Tasting Notes: Black Sheep Riggwelter Ale

Brewery: The Black Sheep Brewery
Location: Masham, North Yorkshire
ABV: 5.7%
Version: bottled
Source: Asda

Father Christmas was there when I bought this.  Not shopping - I don't think he shops in Asda - but sitting around in a shed charging little kids to go and see him.  I wonder if my kids have ever noticed that ... the fact that Santa charges for them to go and chat with him for two minutes then get a present?  I doubt it, and that's nice.  Oh to be a kid again.

This is a lovely drop.  I've sampled it many times, but I don't think anyone has blogged about it here, so I thought it was about time.  It pours a lovely golden brown, maintaining a generous head all the way down the glass.  It's a very smooth ale-perhaps too creamy? - but the taste more than makes up for that.  Rich, complex, beginning banana-sweet and ending with a definite coffee aftertase, though not too cloying.  You can taste the strength of this one too, and after a couple of bottles you can feel it.

Santa noticed that I'd bought a couple of bottles of this, and he made admiring noises.  But his nose was red enough already.  It was only 2pm, and he had hours to go, so I promised him - in front of my kids - that I'd leave him a nice glass of single malt on Christmas Eve.  He didn't seem as pleased as I'd hoped.

By Tim Lebbon | 21st November, 2008

Zero Degrees, Motorhead, and Tetley’s from a can

Usually if a friend leads me to pub shining with acres of chrome and glass, a huge screen displaying a couple of dozen men kicking a ball around a field, and 'architectural features' like exposed steels and pipework, I'd be more inclined to politely decline and head off to the nearest boozer for a pint of Abbot.  However, last Saturday - 15th of November - my opinion of at least one chain of such pubs changed forever.

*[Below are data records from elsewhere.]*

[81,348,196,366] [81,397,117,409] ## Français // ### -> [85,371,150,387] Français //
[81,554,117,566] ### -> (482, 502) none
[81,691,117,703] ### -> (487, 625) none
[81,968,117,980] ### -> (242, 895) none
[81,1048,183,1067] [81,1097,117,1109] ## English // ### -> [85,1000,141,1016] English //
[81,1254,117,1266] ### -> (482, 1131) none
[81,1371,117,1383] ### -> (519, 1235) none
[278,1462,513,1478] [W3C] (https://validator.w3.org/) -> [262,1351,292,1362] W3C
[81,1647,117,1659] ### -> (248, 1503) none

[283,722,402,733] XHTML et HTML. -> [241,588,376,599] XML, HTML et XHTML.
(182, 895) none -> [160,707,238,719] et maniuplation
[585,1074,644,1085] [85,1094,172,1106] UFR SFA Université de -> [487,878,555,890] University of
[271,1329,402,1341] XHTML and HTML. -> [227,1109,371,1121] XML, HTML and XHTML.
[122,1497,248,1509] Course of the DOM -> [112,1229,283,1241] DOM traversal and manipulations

I was in Cardiff to watch Motorhead.  The natural thing to do before a Motorhead gig is to drink a few pints to numb your senses a little, lest they be permanently damaged come the onslaught of noise later in the evening.  Excuse thusly made, my mate Gareth and I embarked upon a little tour of Cardiff.  "Have you heard about Zero Degrees?" he asked.  After I replied in the negative, he took me to a splendid pub.  Very splendid.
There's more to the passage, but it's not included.